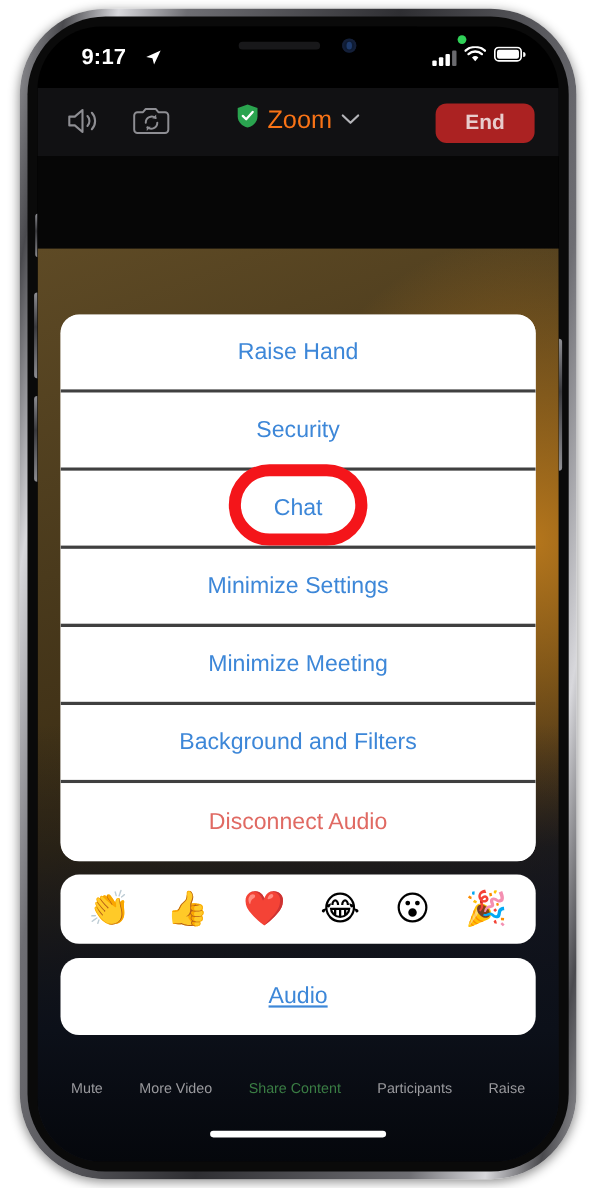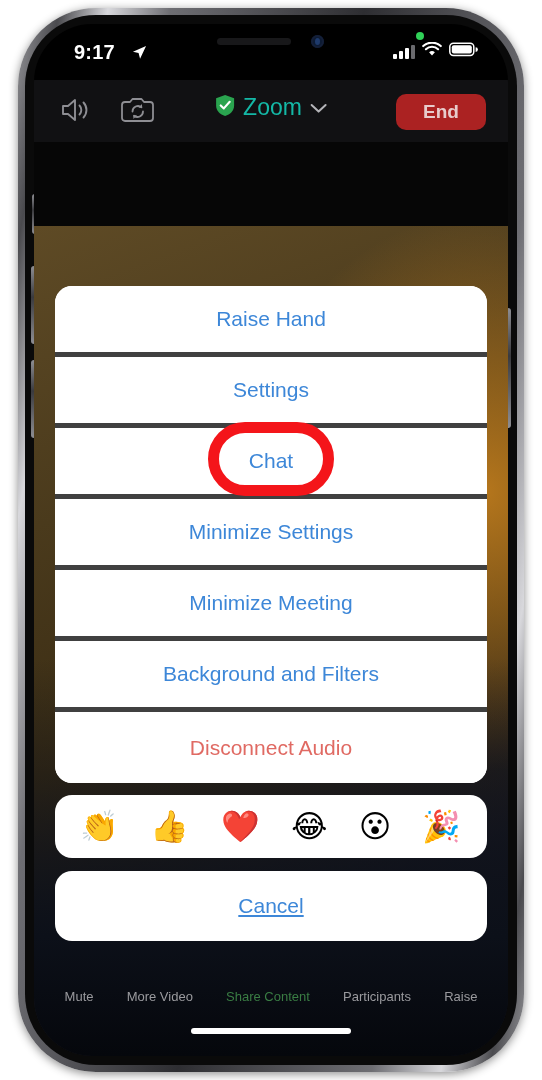"Zoom" #zoom-title { color: #14b8a6 -> #f97316 }
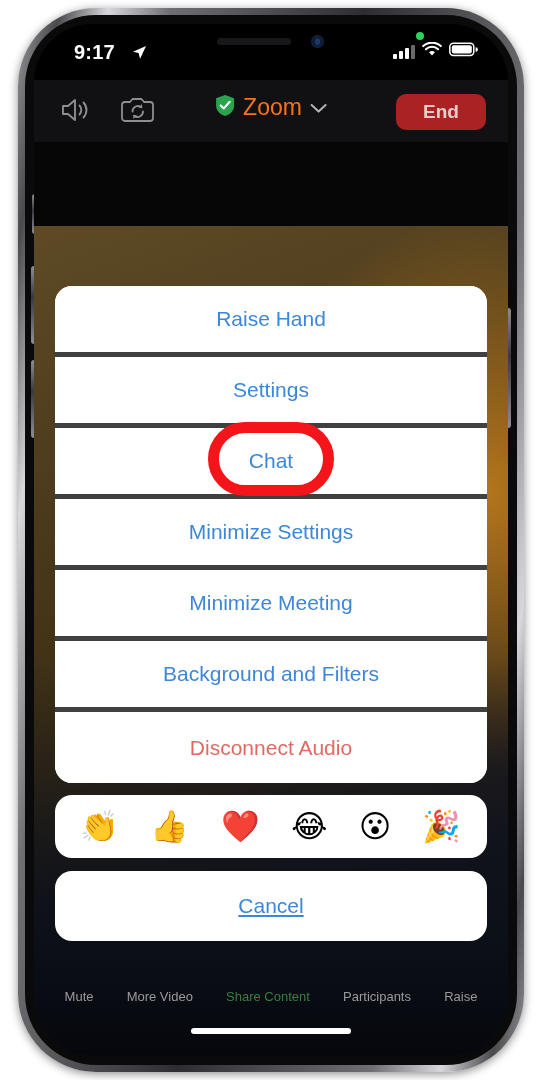"Raise Hand" .menu-row { border-bottom: 5px solid #404040 -> 3px solid #404040 }
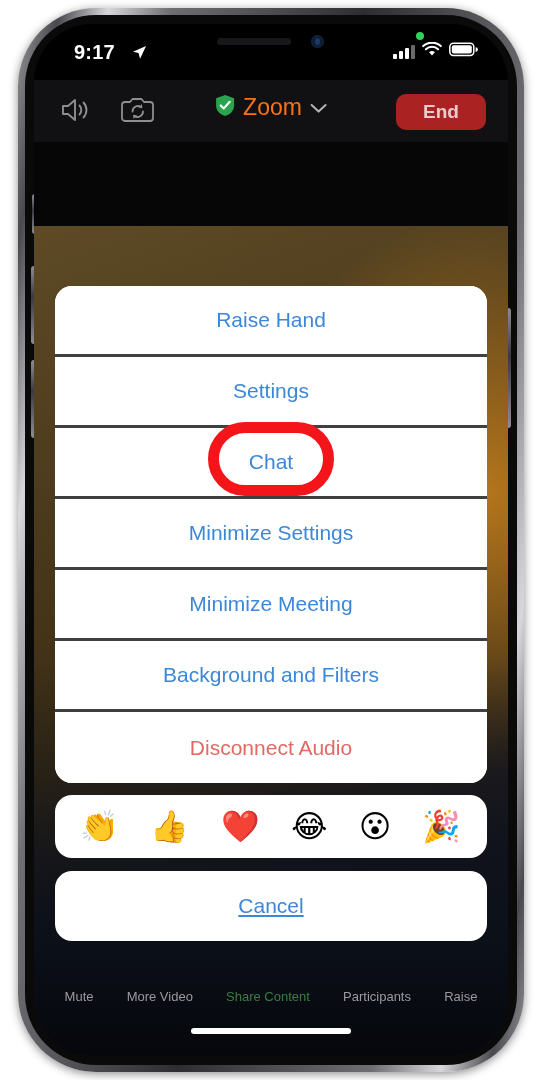"Settings" div.menu-row { text: Settings -> Security }
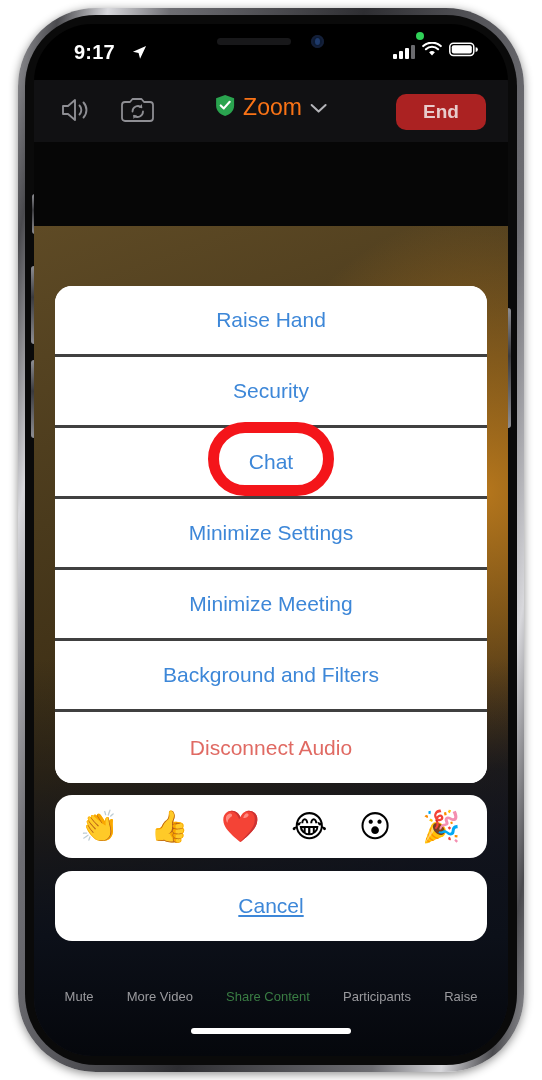"Cancel" span { text: Cancel -> Audio }
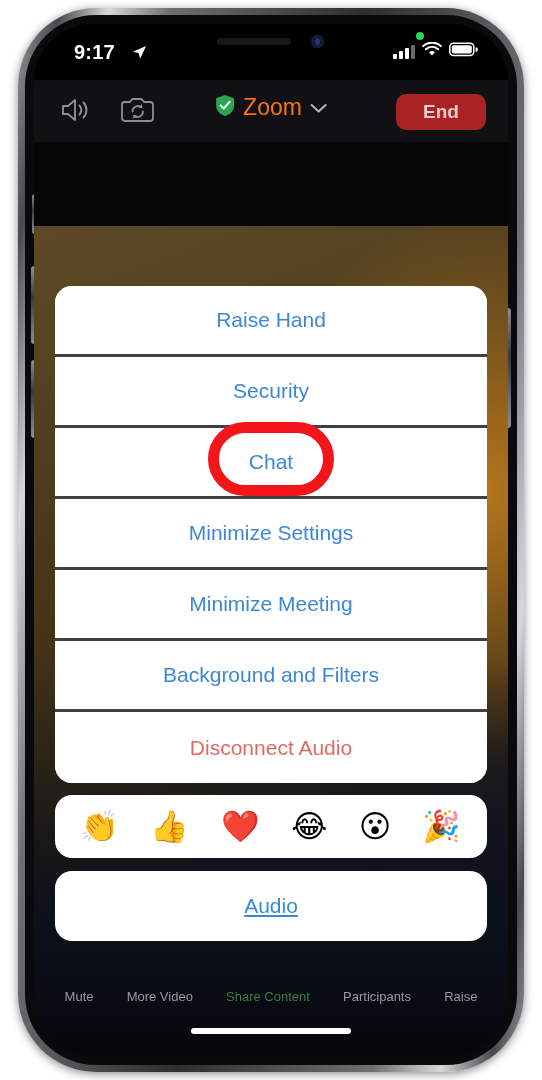"Mute" #meeting-toolbar { align-items: flex-end -> center }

^^^^^^^^

> What to do: Print only the lines running from the line that contains "border-bottom: 5px solid" to the final line of the listing, both included. Omit every picture.

> Solution:
"Raise Hand" .menu-row { border-bottom: 5px solid #404040 -> 3px solid #404040 }
"Settings" div.menu-row { text: Settings -> Security }
"Cancel" span { text: Cancel -> Audio }
"Mute" #meeting-toolbar { align-items: flex-end -> center }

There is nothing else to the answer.